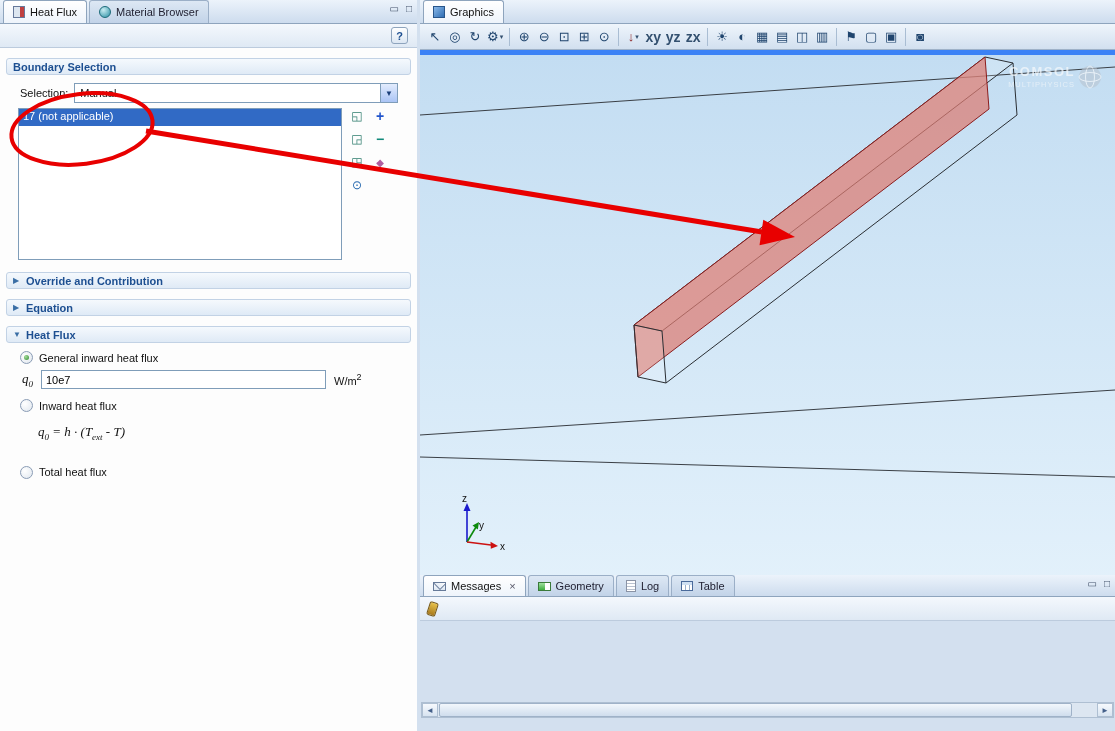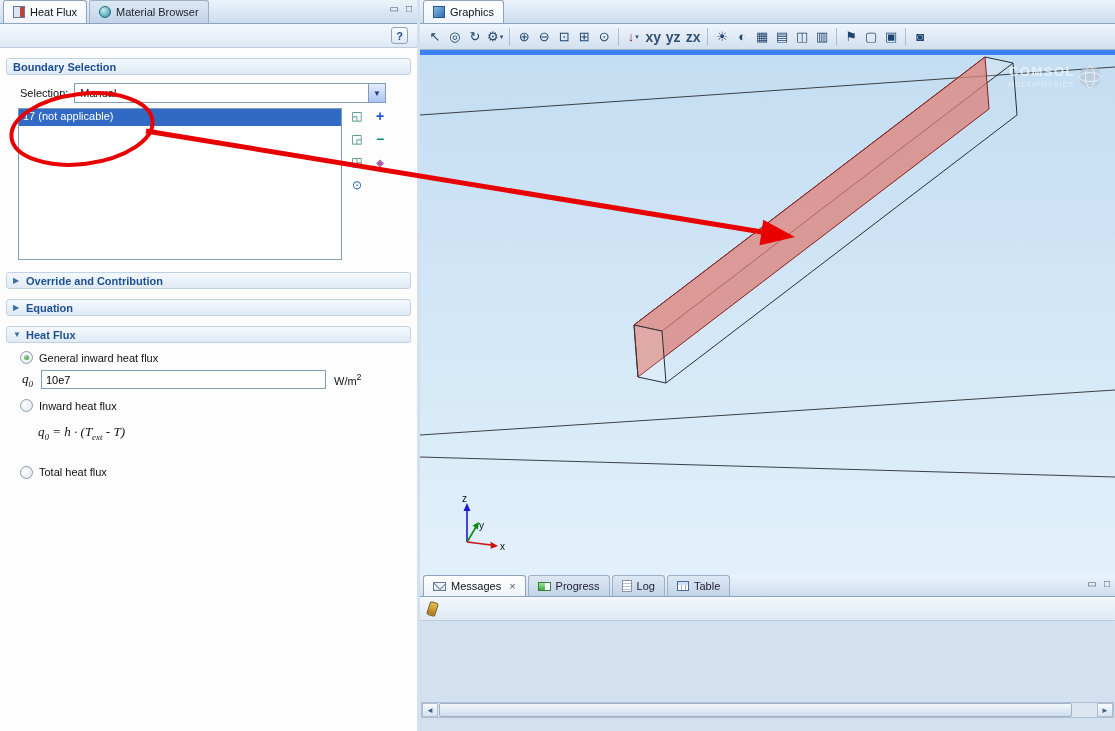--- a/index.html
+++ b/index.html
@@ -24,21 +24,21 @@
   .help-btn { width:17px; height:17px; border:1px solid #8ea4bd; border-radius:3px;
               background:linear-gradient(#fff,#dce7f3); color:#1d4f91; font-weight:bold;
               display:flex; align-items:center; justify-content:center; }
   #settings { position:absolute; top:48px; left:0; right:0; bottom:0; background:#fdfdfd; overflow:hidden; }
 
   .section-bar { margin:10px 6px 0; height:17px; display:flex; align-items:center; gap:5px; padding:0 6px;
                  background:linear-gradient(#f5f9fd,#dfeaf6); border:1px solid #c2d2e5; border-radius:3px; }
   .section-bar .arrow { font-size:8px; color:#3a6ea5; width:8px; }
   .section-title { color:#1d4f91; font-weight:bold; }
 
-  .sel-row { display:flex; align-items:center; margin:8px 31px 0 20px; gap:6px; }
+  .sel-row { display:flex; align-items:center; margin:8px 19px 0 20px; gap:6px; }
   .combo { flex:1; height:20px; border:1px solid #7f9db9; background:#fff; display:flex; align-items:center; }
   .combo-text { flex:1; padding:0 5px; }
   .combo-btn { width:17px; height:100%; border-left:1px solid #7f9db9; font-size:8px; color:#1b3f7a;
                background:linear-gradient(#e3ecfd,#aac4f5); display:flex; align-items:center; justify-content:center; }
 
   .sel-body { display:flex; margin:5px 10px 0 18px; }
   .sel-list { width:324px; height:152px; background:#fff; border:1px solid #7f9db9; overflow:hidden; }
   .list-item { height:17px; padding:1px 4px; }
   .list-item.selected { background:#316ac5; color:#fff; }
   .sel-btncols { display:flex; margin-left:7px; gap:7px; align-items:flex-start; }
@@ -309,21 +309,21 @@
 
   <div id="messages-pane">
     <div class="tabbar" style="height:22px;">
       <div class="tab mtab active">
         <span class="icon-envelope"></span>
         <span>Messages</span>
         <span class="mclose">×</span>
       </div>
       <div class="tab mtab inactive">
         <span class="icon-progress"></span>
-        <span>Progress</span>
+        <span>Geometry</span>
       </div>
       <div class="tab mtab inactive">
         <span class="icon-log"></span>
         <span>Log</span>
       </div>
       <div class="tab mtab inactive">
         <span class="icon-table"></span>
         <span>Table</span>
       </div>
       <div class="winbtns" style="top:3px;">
-=-=-=-=-
_WHAT YOU ARE ASKED TO DO_: Wherever the word "class" appears in the listing above, copy the whole line.

_SOLUTION TO THIS PROBLEM_:
     <div class="tabbar" style="height:22px;">
       <div class="tab mtab active">
         <span class="icon-envelope"></span>
         <span class="mclose">×</span>
       <div class="tab mtab inactive">
         <span class="icon-progress"></span>
       <div class="tab mtab inactive">
         <span class="icon-log"></span>
       <div class="tab mtab inactive">
         <span class="icon-table"></span>
       <div class="winbtns" style="top:3px;">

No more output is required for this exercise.